*** Data supplied ***

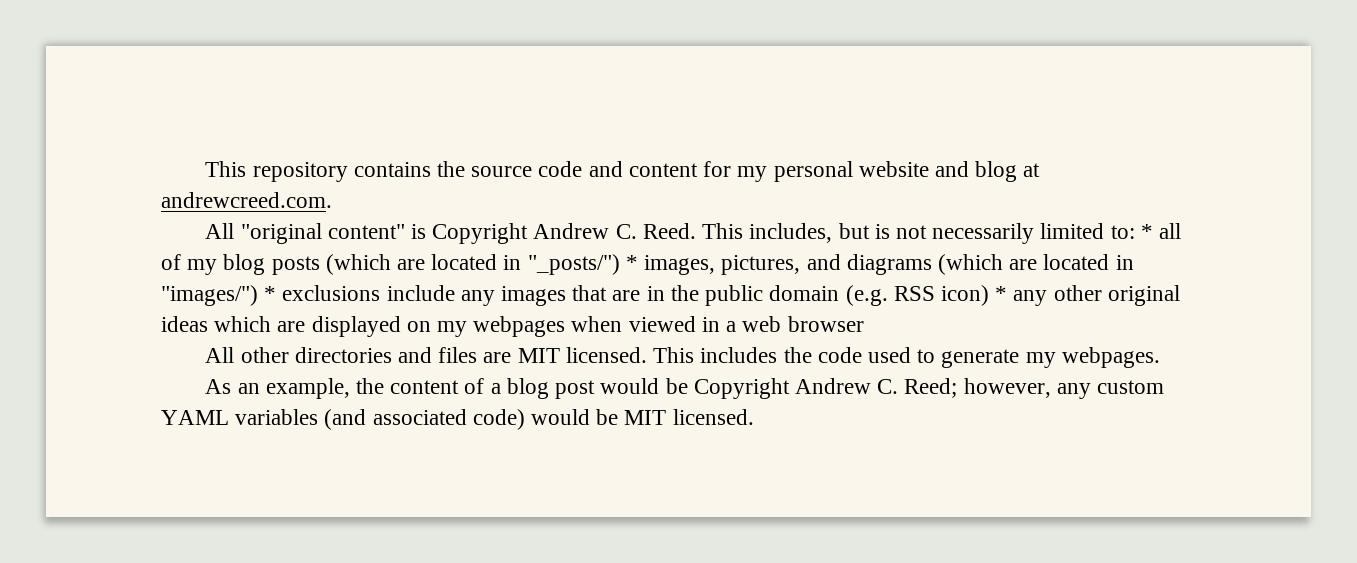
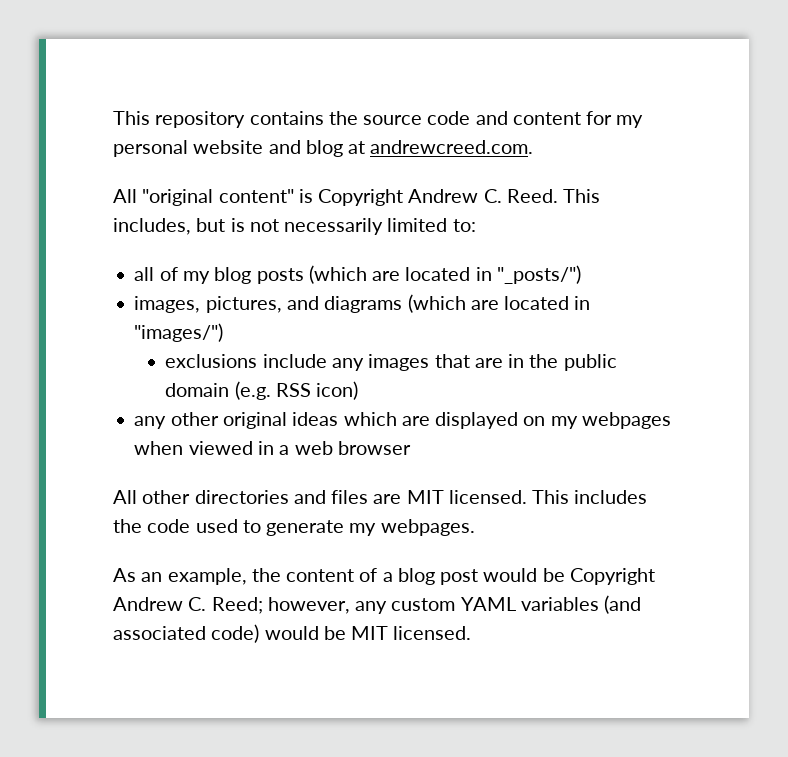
[1140,224,1153,239] * -> (476, 225) //
[625,255,638,270] * -> (581, 274) //
[264,286,277,301] * -> (224, 332) //
[995,286,1008,301] * -> (359, 390) //

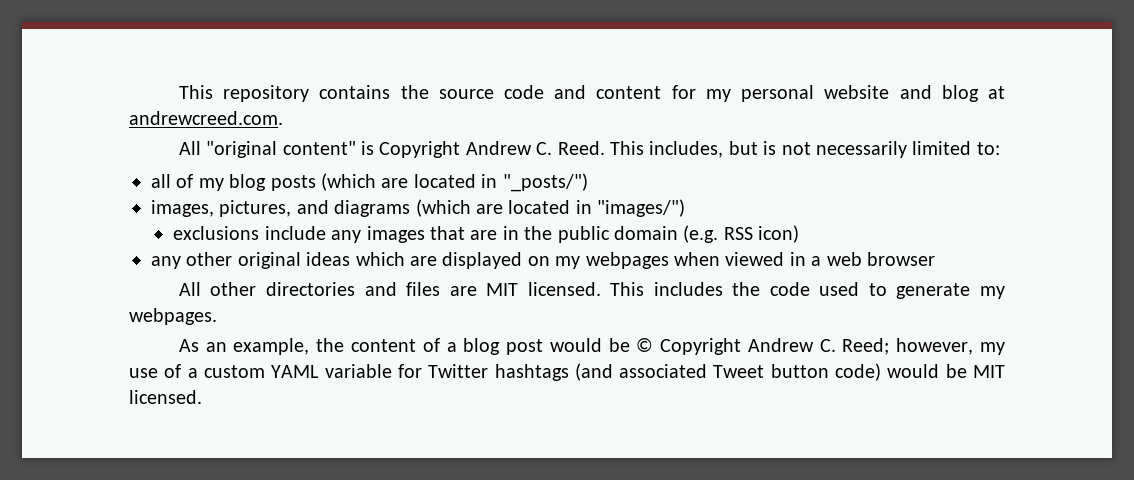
(565, 575) none -> [636,338,654,352] ©
[355,595,642,614] [113,626,206,640] any custom YAML variables (and associated -> [979,342,1005,355] [129,363,829,381] my use of a custom YAML variable for Twitter hashtags (and associated Tweet button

*** End of Data supplied ***

> **Exercise**:
Can you retype every record above exactly, leaving out the pictures?

> **Exercise response**:
[1140,224,1153,239] * -> (476, 225) //
[625,255,638,270] * -> (581, 274) //
[264,286,277,301] * -> (224, 332) //
[995,286,1008,301] * -> (359, 390) //

(565, 575) none -> [636,338,654,352] ©
[355,595,642,614] [113,626,206,640] any custom YAML variables (and associated -> [979,342,1005,355] [129,363,829,381] my use of a custom YAML variable for Twitter hashtags (and associated Tweet button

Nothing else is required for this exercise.